GOAL OF THE EXERCISE: Look for "subtotal" in each line of the records, and copy the lines that have it.

Collected data entries:
--- START ---

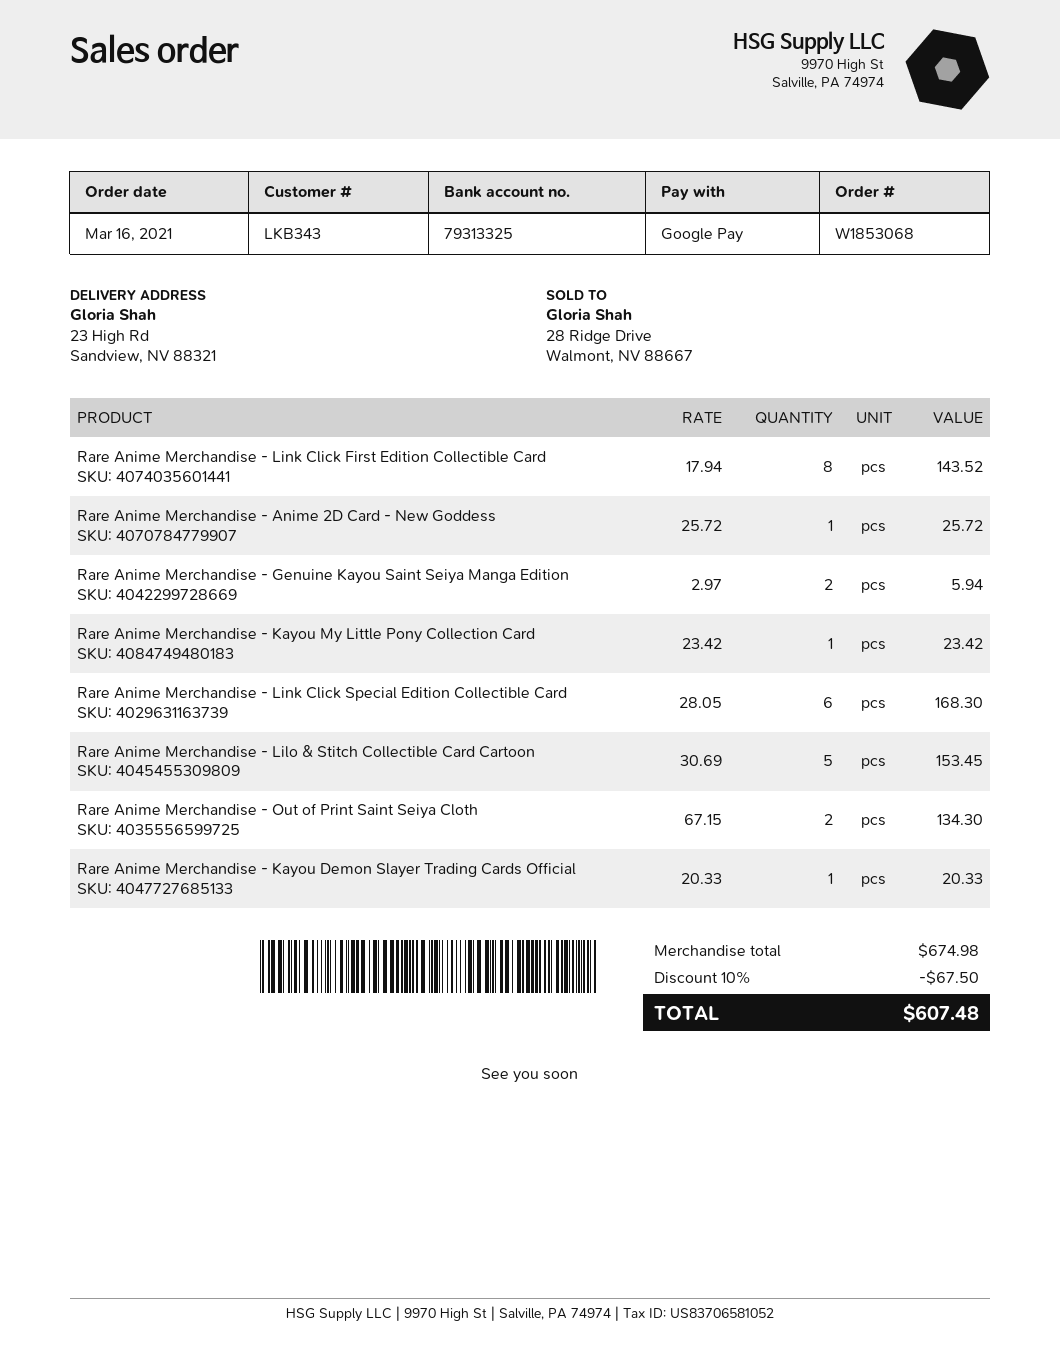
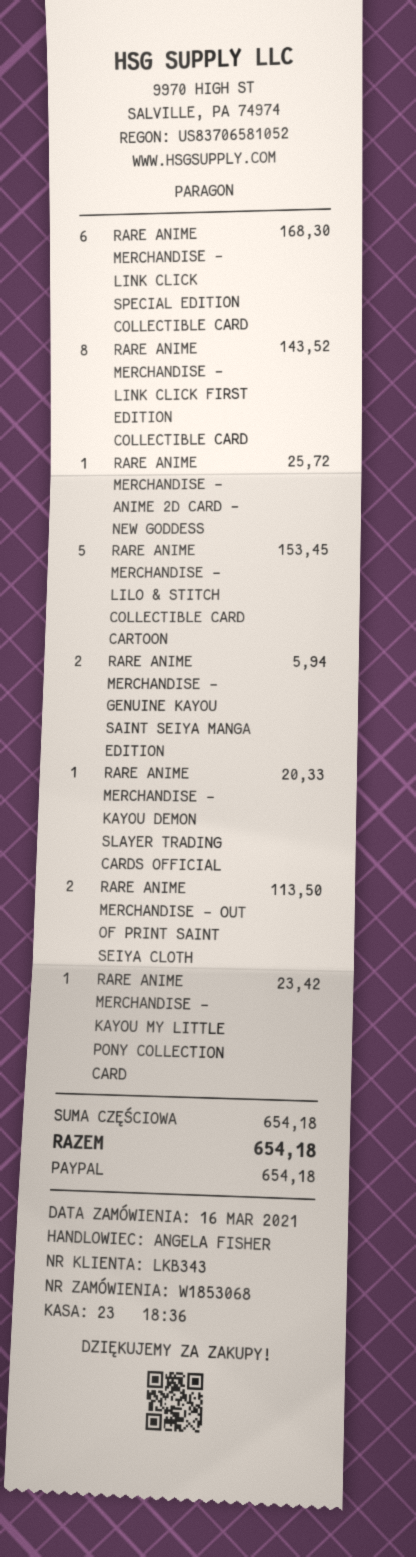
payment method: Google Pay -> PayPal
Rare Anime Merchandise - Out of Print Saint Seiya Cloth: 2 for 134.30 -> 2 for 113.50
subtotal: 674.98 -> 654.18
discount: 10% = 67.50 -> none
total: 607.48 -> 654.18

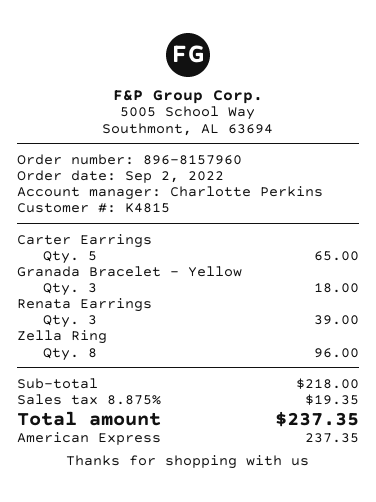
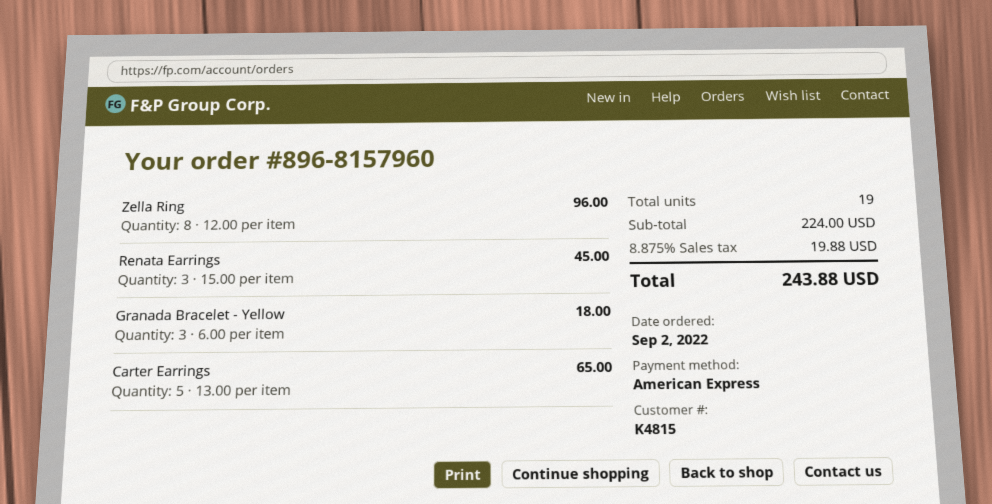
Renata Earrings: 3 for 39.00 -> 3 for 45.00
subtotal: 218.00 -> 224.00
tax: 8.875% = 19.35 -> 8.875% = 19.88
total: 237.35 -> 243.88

--- END ---

EXERCISE ANSWER:
subtotal: 674.98 -> 654.18
subtotal: 218.00 -> 224.00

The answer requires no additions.